Действие романа «Колокол в колодце» происходит в сельской местности, немногим более ста лет тому назад, вскоре после освобождения венгерских крестьян от крепостной зависимости.
И наша русская история тоже нередко обозначает эти годы как «пореформенное время».
Та же свобода без земли, те же обманутые надежды, те же слухи о новых героях, та же земельная тяжба крестьян с помещиками…
А вот и хозяйственный помещик-холостяк; хоть и помещик, а все-таки старается придерживаться в отношениях с народом «справедливости» — это тургеневский или гончаровский образ… А вот другой, этот — помещик-злыдень.
Вот и сельский староста-мироед.
Иной раз только имя собственное или географическое название напомнят нам, что дело происходит не в России, а в другой стране.
Самое же большое и существенное сходство, пожалуй, даже и не в этих лицах, а в том коллективном портрете венгерского крестьянства, который создает в своем романе Йожеф Дарваш. Здесь попросту становится трудным делом уловить сколько-нибудь заметные различия с теми представлениями, которые мы имеем о своих не столь отдаленных предках — крестьянах европейской России той поры, когда они были освобождены от крепостной зависимости.
Правда, у нас земельный вопрос, вероятно, был еще сложнее: венгерский крестьянин имел землю в личной собственности, русский — владел ею миром, обществом, то и дело прибегая к переделам, к жеребьевке, к третейским решениям.
Но есть и различия.
Только мы улавливаем их не на глаз, а на слух, то есть не в том, что и как в романе происходит, а в том, как о происходящем говорится.
Слово, иной строй речи и даже как бы иной порядок мышления — вот где различия. Особенно — в слове песенном. Йожеф Дарваш любит народную песню, умеет вовремя и точно ею воспользоваться.
Конечно, венгерская речь на русском языке, то есть в переводе, перестает быть тем, чем она есть в действительности, и все равно мы улавливаем ее особенности, опять-таки и прежде всего там, где эта речь — народная, самобытная, где и поговорка приходится к месту, и сам предмет разговора — исконный, совершенно реалистический, когда между героями речь идет, скажем, об урожае, о засухе, о земле, о любви.

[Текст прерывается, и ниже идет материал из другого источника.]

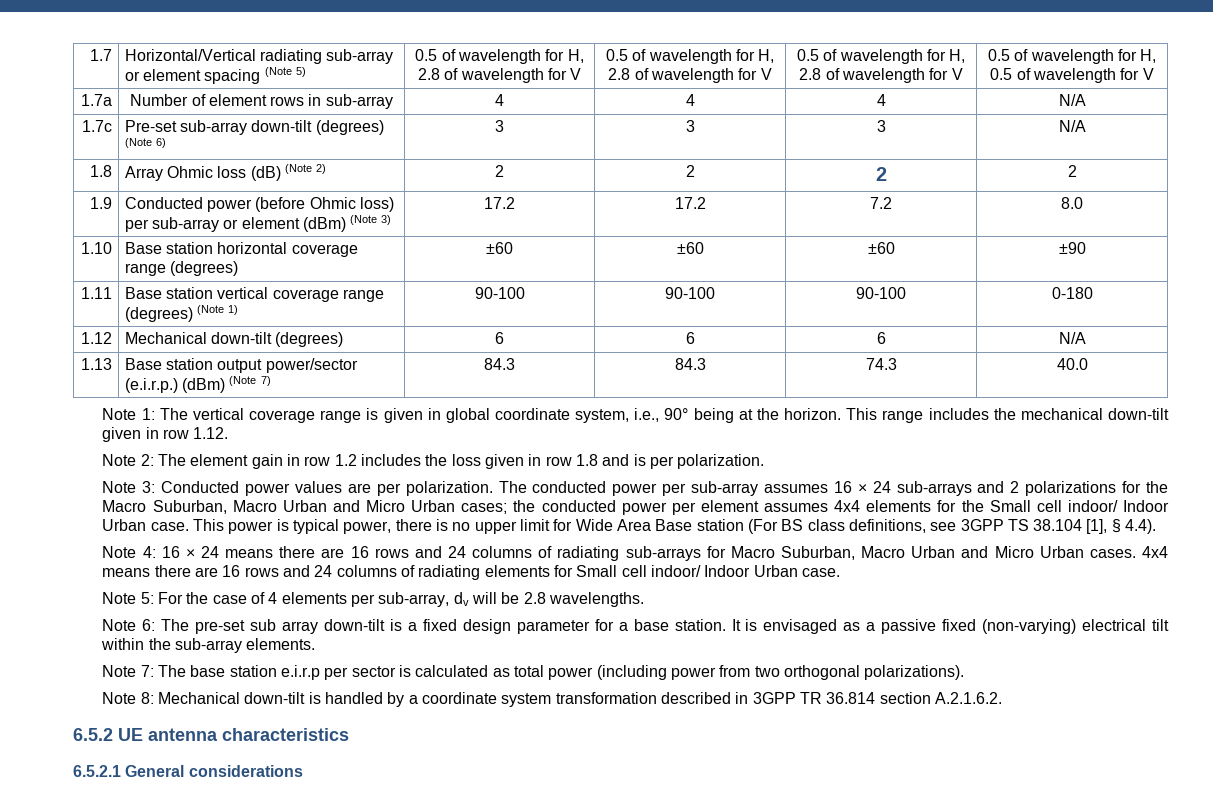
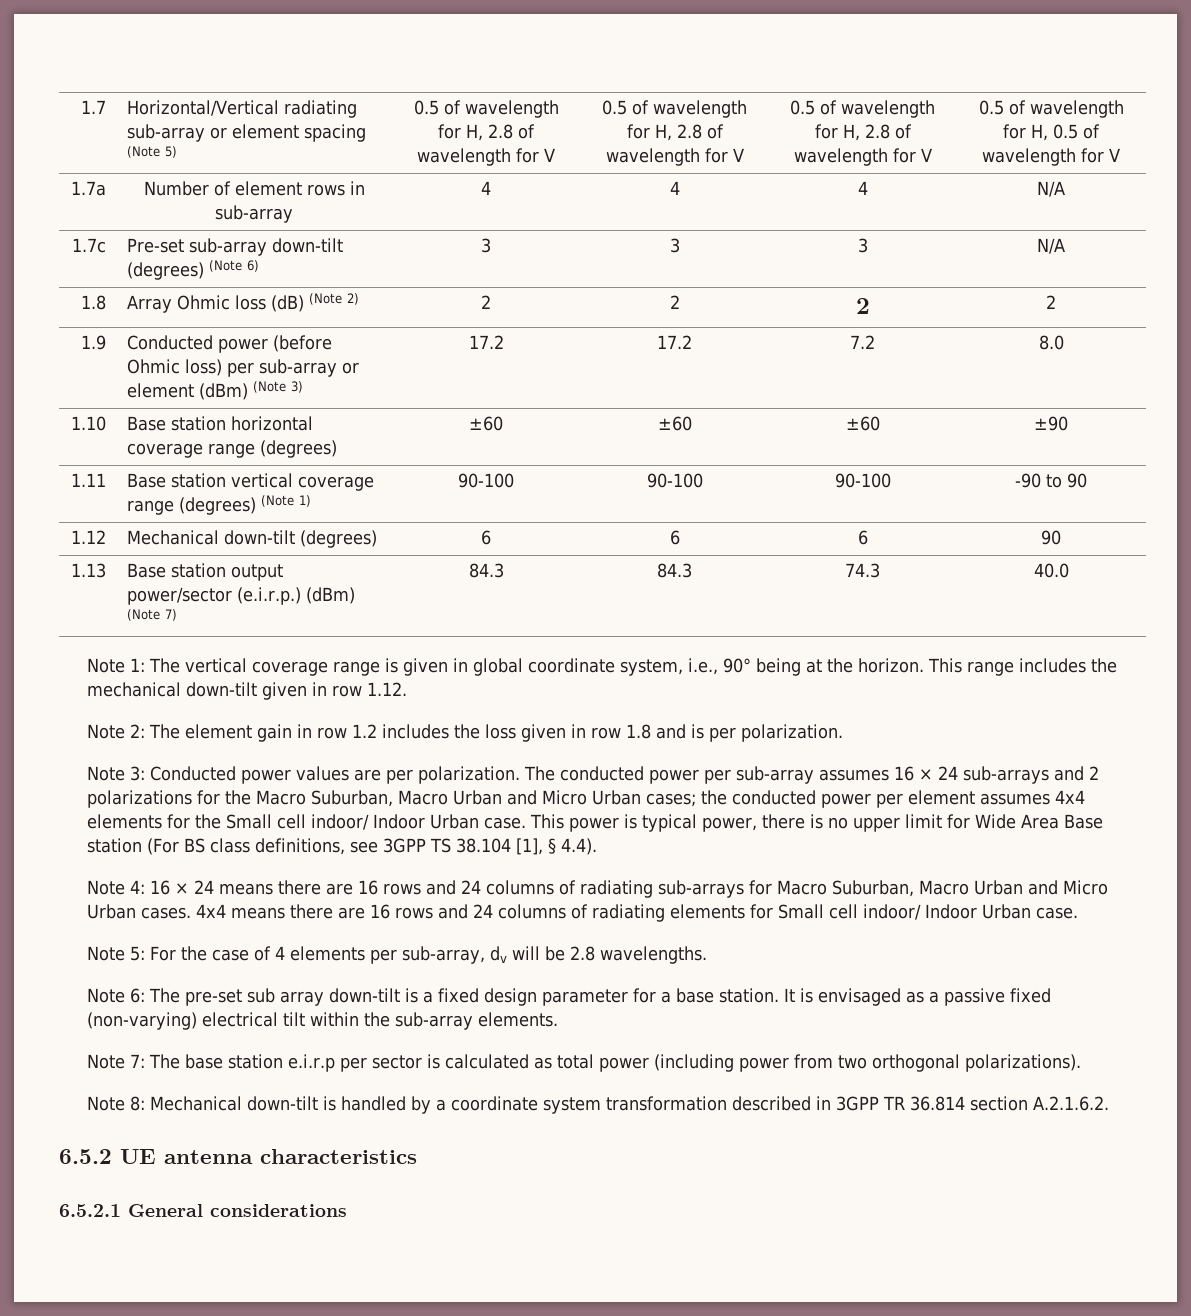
- 1.11 | Base station vertical coverage range (degrees) (Note 1) | 90-100 | 90-100 | 90-100 | 0-180
+ 1.11 | Base station vertical coverage range (degrees) (Note 1) | 90-100 | 90-100 | 90-100 | -90 to 90
- 1.12 | Mechanical down-tilt (degrees) | 6 | 6 | 6 | N/A
+ 1.12 | Mechanical down-tilt (degrees) | 6 | 6 | 6 | 90

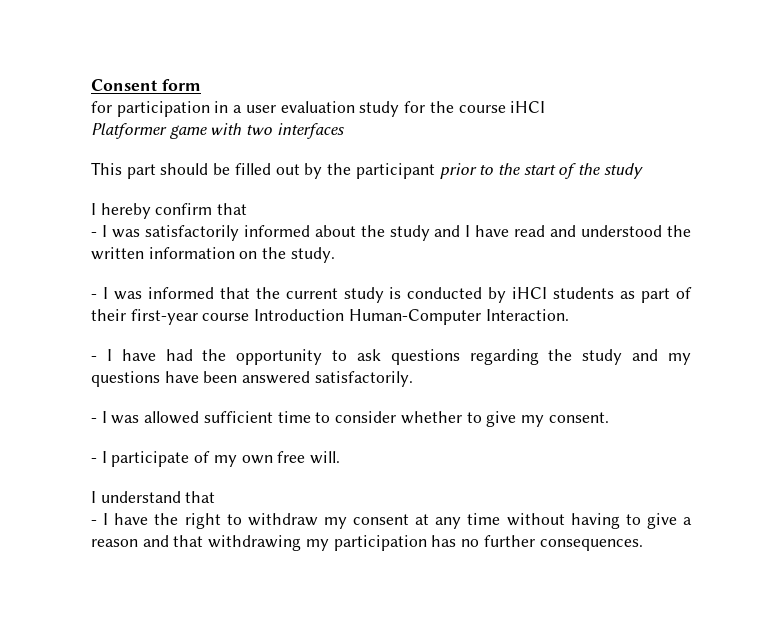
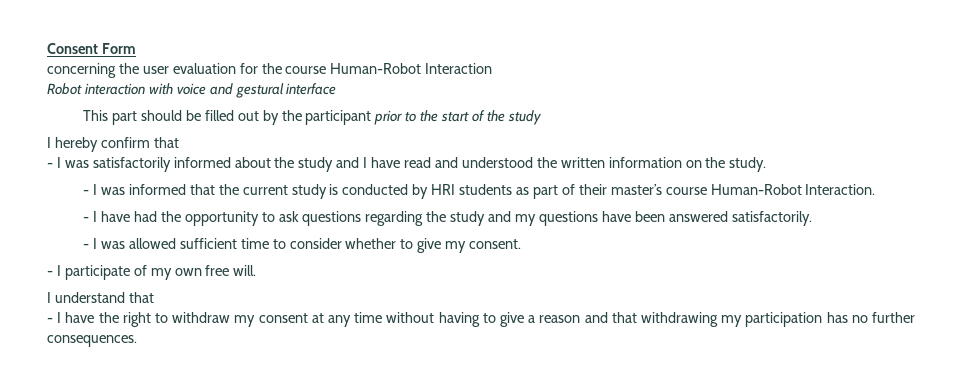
- Consent form
- for participation in a user evaluation study for the course iHCI
- Platformer game with two interfaces
+ Consent Form
+ concerning the user evaluation for the course Human-Robot Interaction
+ Robot interaction with voice and gestural interface
- - I was informed that the current study is conducted by iHCI students as part of their first-year course Introduction Human-Computer Interaction.
+ - I was informed that the current study is conducted by HRI students as part of their master’s course Human-Robot Interaction.

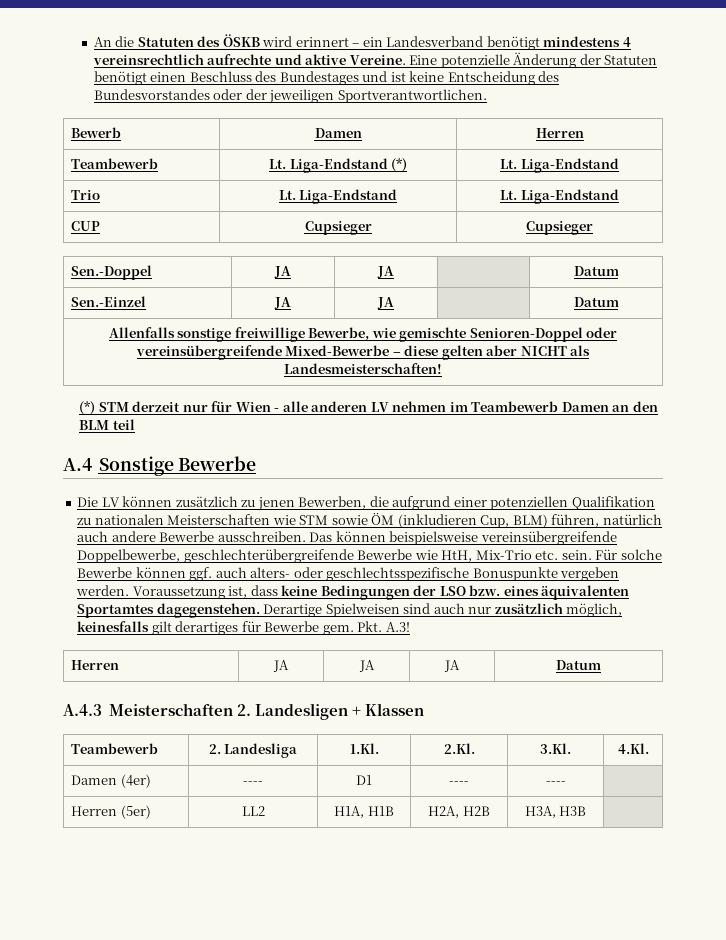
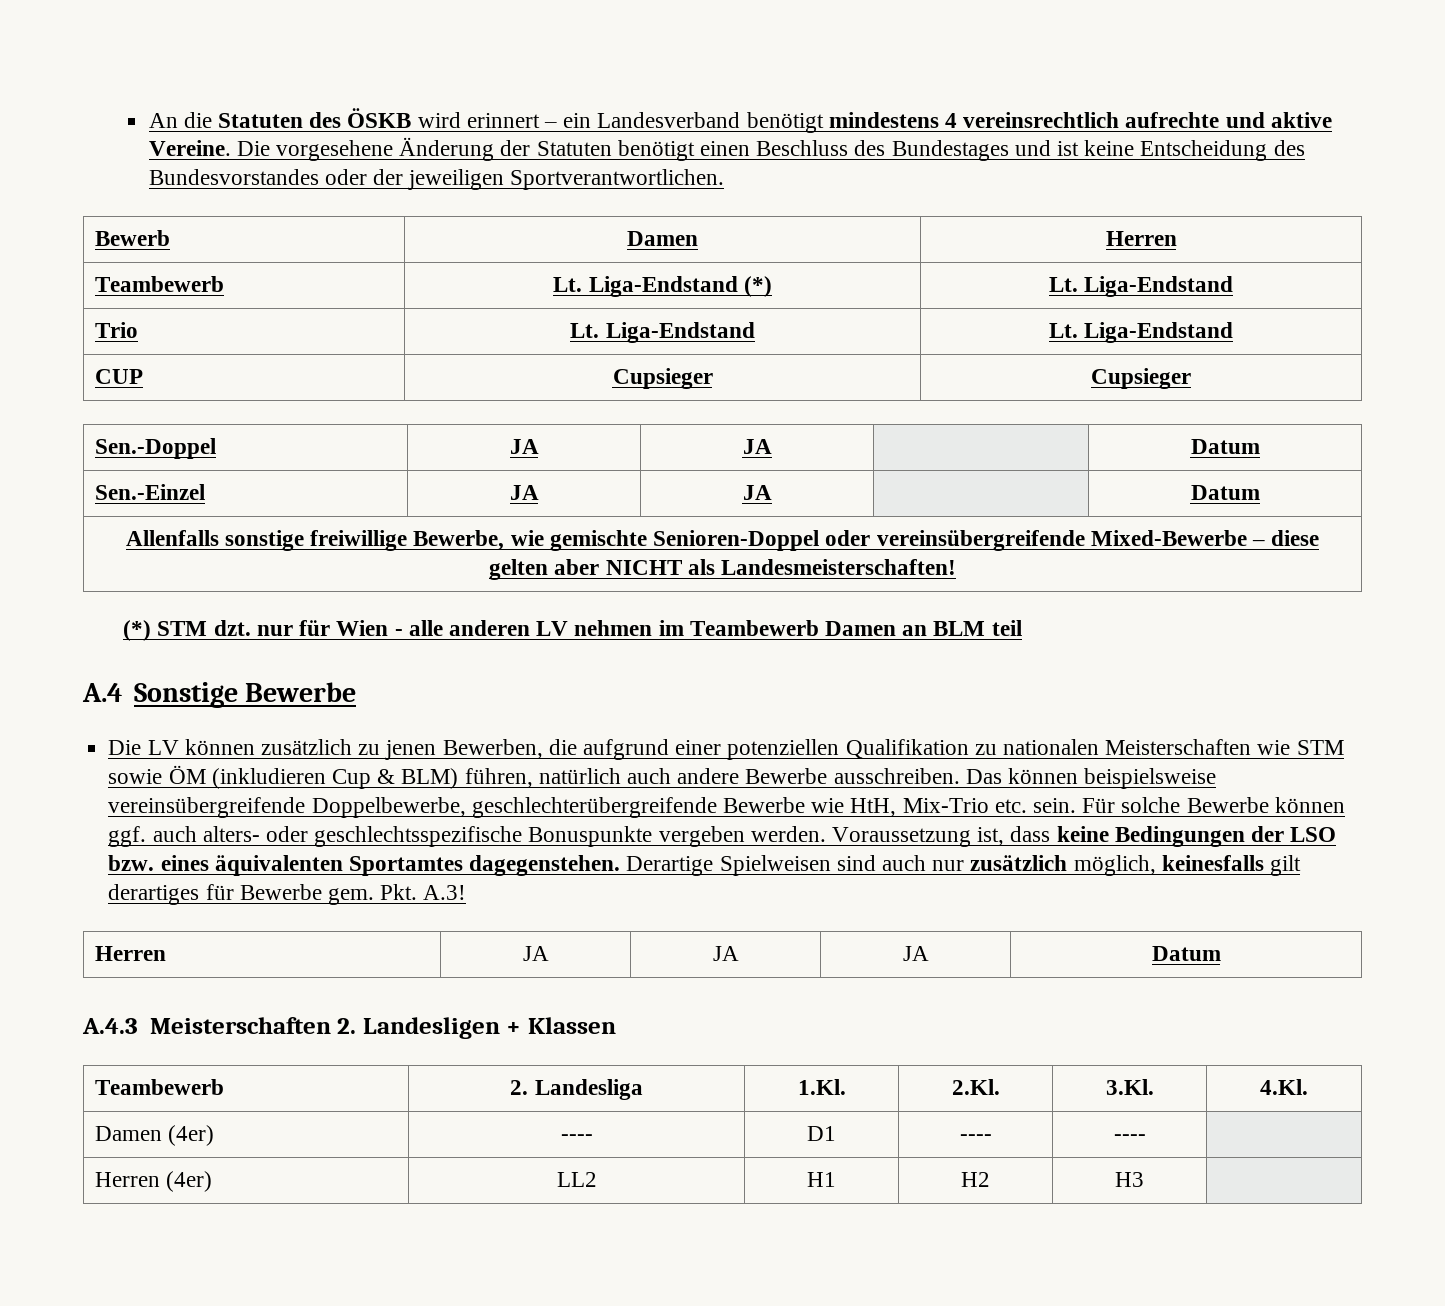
- Eine potenzielle Änderung der Statuten benötigt einen Beschluss des Bundestages und ist keine Entscheidung des Bundesvorstandes oder der jeweiligen Sportverantwortlichen.
+ Die vorgesehene Änderung der Statuten benötigt einen Beschluss des Bundestages und ist keine Entscheidung des Bundesvorstandes oder der jeweiligen Sportverantwortlichen.
- (*) STM derzeit nur für Wien - alle anderen LV nehmen im Teambewerb Damen an den BLM teil
+ (*) STM dzt. nur für Wien - alle anderen LV nehmen im Teambewerb Damen an BLM teil
- Die LV können zusätzlich zu jenen Bewerben, die aufgrund einer potenziellen Qualifikation zu nationalen Meisterschaften wie STM sowie ÖM (inkludieren Cup, BLM) führen, natürlich auch andere Bewerbe ausschreiben.
+ Die LV können zusätzlich zu jenen Bewerben, die aufgrund einer potenziellen Qualifikation zu nationalen Meisterschaften wie STM sowie ÖM (inkludieren Cup & BLM) führen, natürlich auch andere Bewerbe ausschreiben.
- Herren (5er) | LL2 | H1A, H1B | H2A, H2B | H3A, H3B |
+ Herren (4er) | LL2 | H1 | H2 | H3 |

И вот для русского читателя возникает то ассоциативное чтение-сравнение, когда все время идет работа памяти: «а у нас?», «а у них?», когда происходит знакомство с другим народом, его понимание, но не отвлеченное, а через свой собственный опыт — современный или исторический, попросту — житейский.
Впрочем, один только исторический опыт, в его «чистоте», уже не предмет художественной литературы и не ее опыт. История сегодня — в сегодняшнем дне, в нынешнем значении и освещении, в теперешнем участии в делах жизни, вот эта история — для писателей.
Писатели же историки, на мой взгляд, различаются между собой по самому подходу к материалу своих произведений.
Одни, останавливаясь на том или ином событии, освещают и «поднимают» его в таких деталях и оттенках, что именно благодаря этому событие приобретает убедительность и достоверность, вписывается в историю, получает прямую связь с нею, с ее предшествующими и последующими фактами.
Другие начинают с этой связи, они не приходят к ней, а исходят из нее. Иногда не столько даже само историческое событие, сколько наличие исторических связей является тем главным предметом, который привлекает внимание такого писателя.
К этим последним, кажется мне, относится и Йожеф Дарваш. Когда он выступает как писатель исторический, ему необходима работа истории на день сегодняшний, для понимания и решения проблем современных. Его герои видят себя и друг друга в своем сегодня, он же видит их еще и в завтра — во что они эволюционируют, что запомнят о них потомки, он знает их и в прошлом — из чего, из какой среды, из каких понятий и убеждений они пришли.
Его исторические герои современны прежде всего потому, что их духовная жизнь является предтечей и частью нашей духовной жизни, его современники историчны, поскольку мы угадываем их прошлое, истоки их нынешних поступков и убеждений.
И все это потому, что Дарваш неизменно поглощен смыслом каждого сколько-нибудь значительного явления жизни, а смысл не дается в коротком промежутке времени, он сам по себе уже историчен.